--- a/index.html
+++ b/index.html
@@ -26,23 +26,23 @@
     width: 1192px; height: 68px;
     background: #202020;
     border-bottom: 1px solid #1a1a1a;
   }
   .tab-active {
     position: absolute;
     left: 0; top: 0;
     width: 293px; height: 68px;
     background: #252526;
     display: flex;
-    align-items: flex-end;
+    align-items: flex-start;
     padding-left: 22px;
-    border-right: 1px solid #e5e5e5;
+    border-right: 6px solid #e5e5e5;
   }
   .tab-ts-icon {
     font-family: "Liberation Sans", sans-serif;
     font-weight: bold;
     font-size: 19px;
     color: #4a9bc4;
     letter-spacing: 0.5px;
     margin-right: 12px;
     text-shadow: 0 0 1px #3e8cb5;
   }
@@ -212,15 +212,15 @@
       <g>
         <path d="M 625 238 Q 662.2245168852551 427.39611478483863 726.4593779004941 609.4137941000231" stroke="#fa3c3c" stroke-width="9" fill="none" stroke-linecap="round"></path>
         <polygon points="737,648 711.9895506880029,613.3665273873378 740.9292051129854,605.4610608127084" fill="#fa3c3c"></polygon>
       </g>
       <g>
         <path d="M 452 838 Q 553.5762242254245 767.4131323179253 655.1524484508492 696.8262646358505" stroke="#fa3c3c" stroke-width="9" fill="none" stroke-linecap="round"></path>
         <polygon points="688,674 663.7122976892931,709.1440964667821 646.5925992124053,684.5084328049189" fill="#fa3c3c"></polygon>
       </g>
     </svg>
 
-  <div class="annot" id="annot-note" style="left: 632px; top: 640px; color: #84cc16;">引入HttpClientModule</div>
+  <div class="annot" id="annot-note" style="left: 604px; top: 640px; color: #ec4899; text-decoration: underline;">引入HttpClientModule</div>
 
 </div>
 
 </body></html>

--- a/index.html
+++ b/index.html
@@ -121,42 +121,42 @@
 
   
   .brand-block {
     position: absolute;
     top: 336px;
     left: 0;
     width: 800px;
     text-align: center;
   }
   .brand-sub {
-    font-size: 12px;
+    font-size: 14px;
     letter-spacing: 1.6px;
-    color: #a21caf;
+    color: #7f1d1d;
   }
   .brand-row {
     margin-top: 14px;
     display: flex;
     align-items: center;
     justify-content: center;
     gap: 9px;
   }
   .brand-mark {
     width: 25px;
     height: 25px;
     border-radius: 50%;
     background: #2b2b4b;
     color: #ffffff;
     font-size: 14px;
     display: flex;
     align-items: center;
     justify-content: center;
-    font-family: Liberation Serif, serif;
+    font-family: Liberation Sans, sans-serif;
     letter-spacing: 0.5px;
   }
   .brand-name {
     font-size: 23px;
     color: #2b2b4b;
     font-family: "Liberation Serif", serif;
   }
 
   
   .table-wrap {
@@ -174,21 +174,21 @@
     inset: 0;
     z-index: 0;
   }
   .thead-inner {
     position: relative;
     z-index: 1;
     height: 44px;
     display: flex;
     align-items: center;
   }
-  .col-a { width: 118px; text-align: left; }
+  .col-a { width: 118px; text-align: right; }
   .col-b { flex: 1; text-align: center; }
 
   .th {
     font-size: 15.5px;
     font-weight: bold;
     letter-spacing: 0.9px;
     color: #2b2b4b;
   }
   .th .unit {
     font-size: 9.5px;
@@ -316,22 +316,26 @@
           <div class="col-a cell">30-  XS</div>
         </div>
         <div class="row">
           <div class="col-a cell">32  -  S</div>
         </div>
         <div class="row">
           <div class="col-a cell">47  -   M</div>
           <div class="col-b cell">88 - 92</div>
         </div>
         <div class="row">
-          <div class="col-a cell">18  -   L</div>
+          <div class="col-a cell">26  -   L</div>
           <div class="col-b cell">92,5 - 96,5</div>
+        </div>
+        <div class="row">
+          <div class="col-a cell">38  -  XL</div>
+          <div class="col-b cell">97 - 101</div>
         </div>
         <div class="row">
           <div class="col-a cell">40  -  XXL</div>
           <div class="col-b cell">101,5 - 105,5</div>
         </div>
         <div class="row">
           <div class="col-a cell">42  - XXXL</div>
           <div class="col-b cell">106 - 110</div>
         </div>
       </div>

•••••

ACTIVITY: Would you please return all lines of the data that include the word "align"?

REPLY:
-    align-items: flex-end;
+    align-items: flex-start;
     text-align: center;
     align-items: center;
     align-items: center;
     align-items: center;
-  .col-a { width: 118px; text-align: left; }
+  .col-a { width: 118px; text-align: right; }
   .col-b { flex: 1; text-align: center; }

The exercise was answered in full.